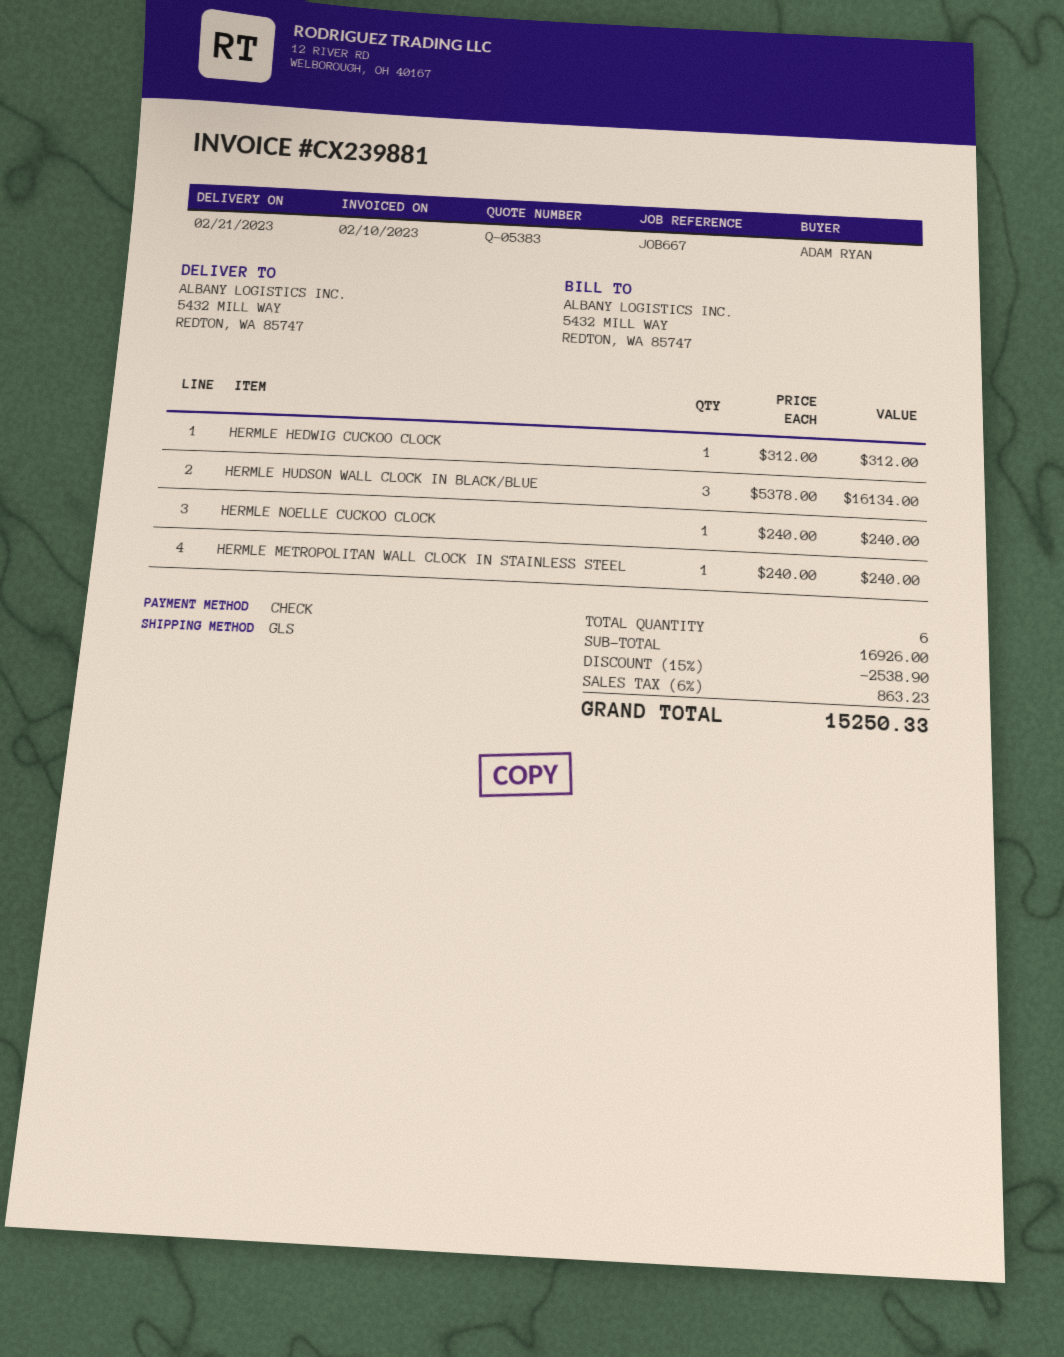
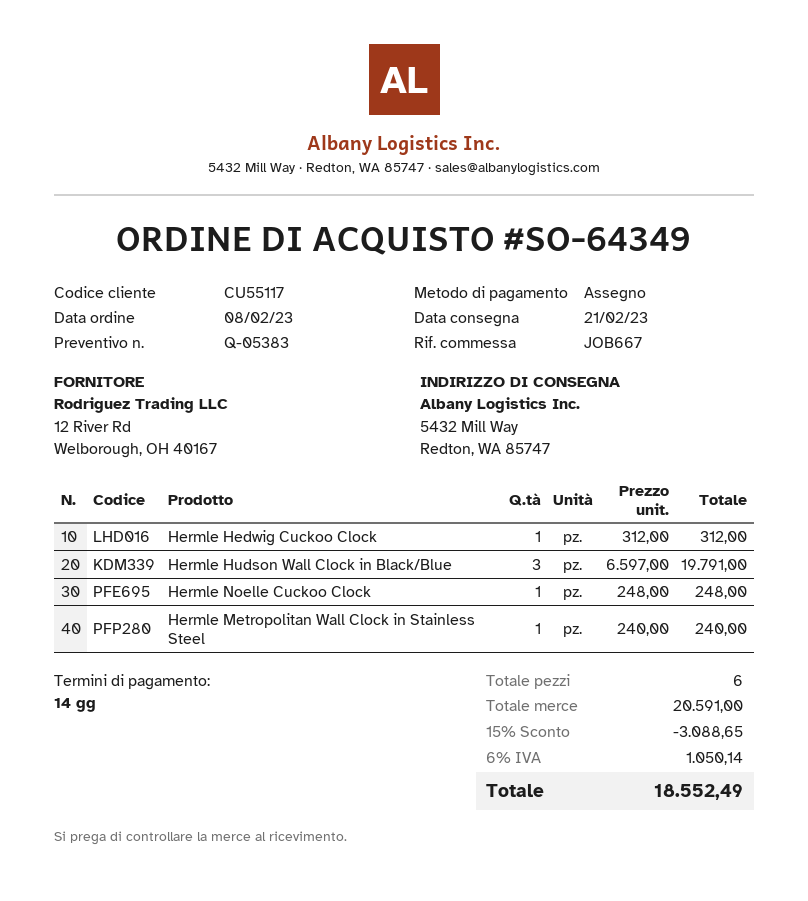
HERMLE HUDSON WALL CLOCK IN BLACK/BLUE: 3 x 5378.00 = 16134.00 -> 3 x 6597.00 = 19791.00
HERMLE NOELLE CUCKOO CLOCK: 1 x 240.00 = 240.00 -> 1 x 248.00 = 248.00
subtotal: 16926.00 -> 20591.00
discount: 15% = 2538.90 -> 15% = 3088.65
tax: 6% = 863.23 -> 6% = 1050.14
total: 15250.33 -> 18552.49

════════

Beginning with the line that contains "HERMLE NOELLE CUCKOO", set down every line through the end of the data without change.

# WRITTEN ANSWER
HERMLE NOELLE CUCKOO CLOCK: 1 x 240.00 = 240.00 -> 1 x 248.00 = 248.00
subtotal: 16926.00 -> 20591.00
discount: 15% = 2538.90 -> 15% = 3088.65
tax: 6% = 863.23 -> 6% = 1050.14
total: 15250.33 -> 18552.49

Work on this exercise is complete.